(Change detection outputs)
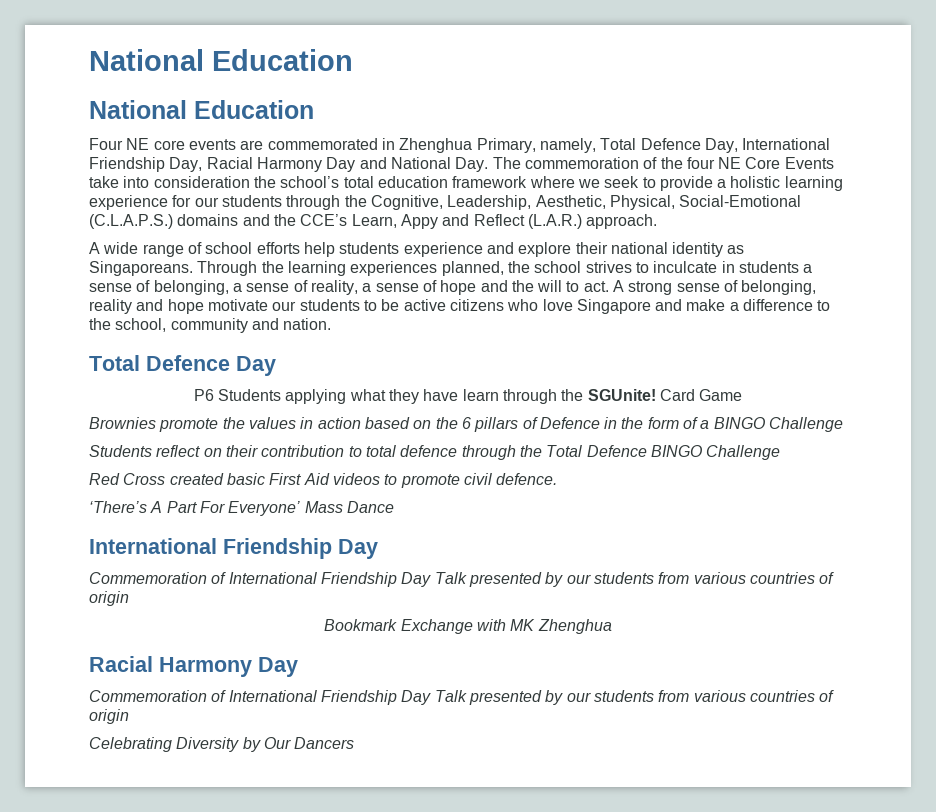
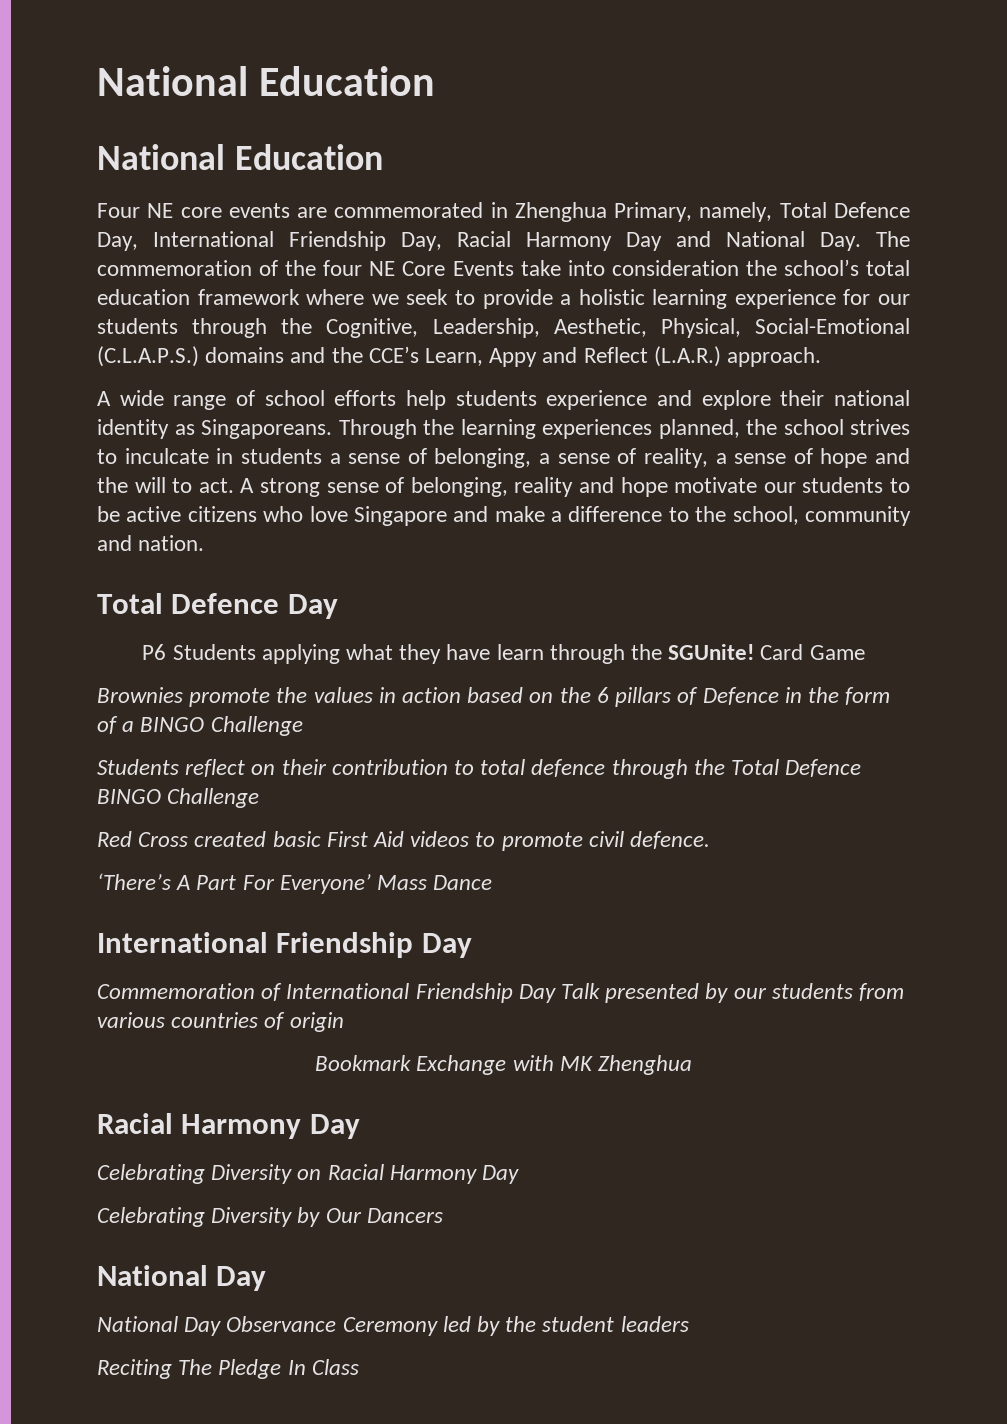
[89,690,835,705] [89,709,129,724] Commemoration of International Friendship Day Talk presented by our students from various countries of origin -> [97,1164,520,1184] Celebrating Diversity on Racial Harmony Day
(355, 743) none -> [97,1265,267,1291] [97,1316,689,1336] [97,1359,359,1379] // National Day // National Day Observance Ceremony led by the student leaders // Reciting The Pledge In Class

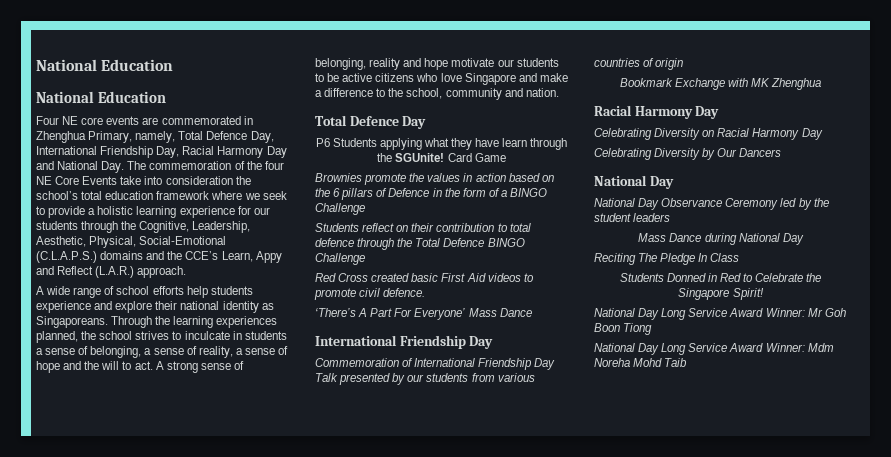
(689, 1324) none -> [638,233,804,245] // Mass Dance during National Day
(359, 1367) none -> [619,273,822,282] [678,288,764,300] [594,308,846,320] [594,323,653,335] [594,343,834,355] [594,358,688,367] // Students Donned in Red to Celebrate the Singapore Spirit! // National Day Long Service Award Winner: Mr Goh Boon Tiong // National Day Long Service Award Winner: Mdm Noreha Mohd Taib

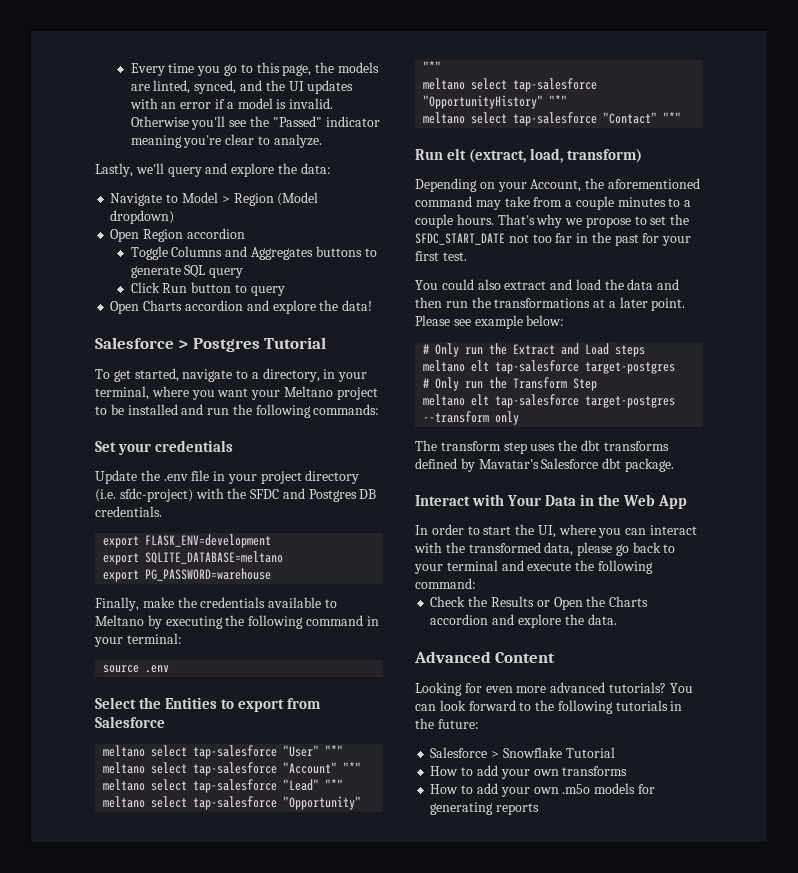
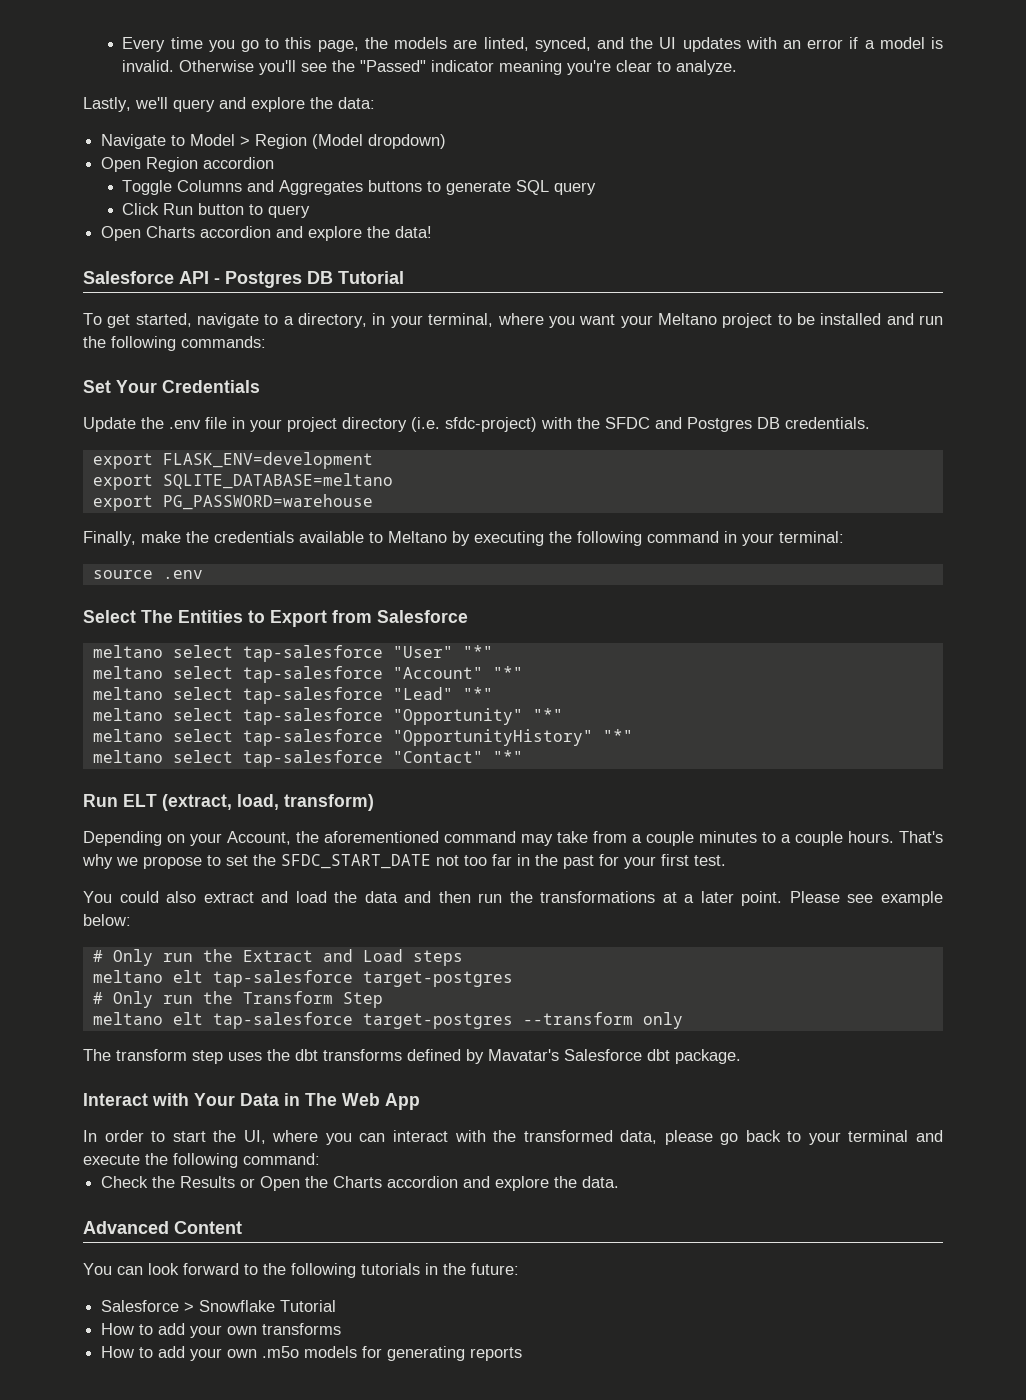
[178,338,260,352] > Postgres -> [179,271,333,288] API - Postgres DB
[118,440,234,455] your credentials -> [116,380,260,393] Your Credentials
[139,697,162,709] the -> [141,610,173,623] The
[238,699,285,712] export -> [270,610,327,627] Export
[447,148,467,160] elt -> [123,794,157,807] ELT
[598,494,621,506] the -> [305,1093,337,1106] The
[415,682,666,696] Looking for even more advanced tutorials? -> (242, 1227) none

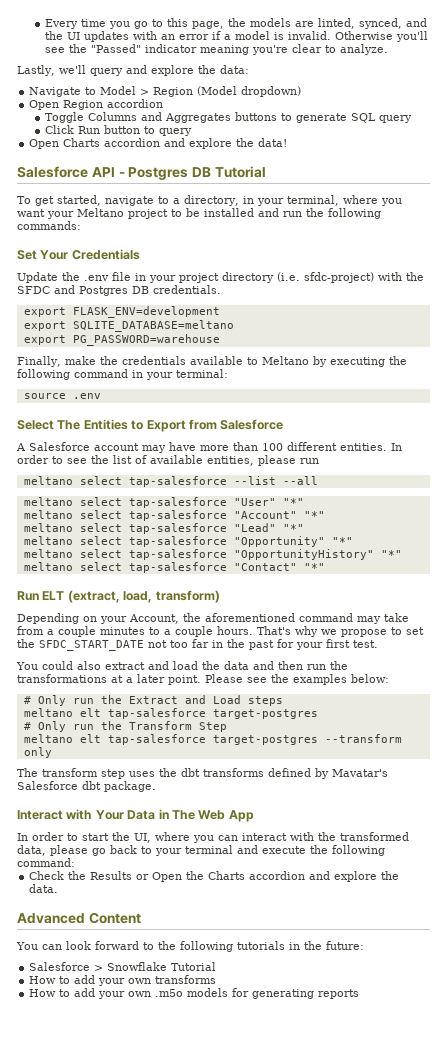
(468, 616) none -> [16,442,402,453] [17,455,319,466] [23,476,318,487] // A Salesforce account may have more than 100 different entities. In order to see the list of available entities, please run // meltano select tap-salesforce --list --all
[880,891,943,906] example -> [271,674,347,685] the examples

→ **Problem**:
Write down how many lines above contain the string "more", and nothing besides.

→ **Task output**:
2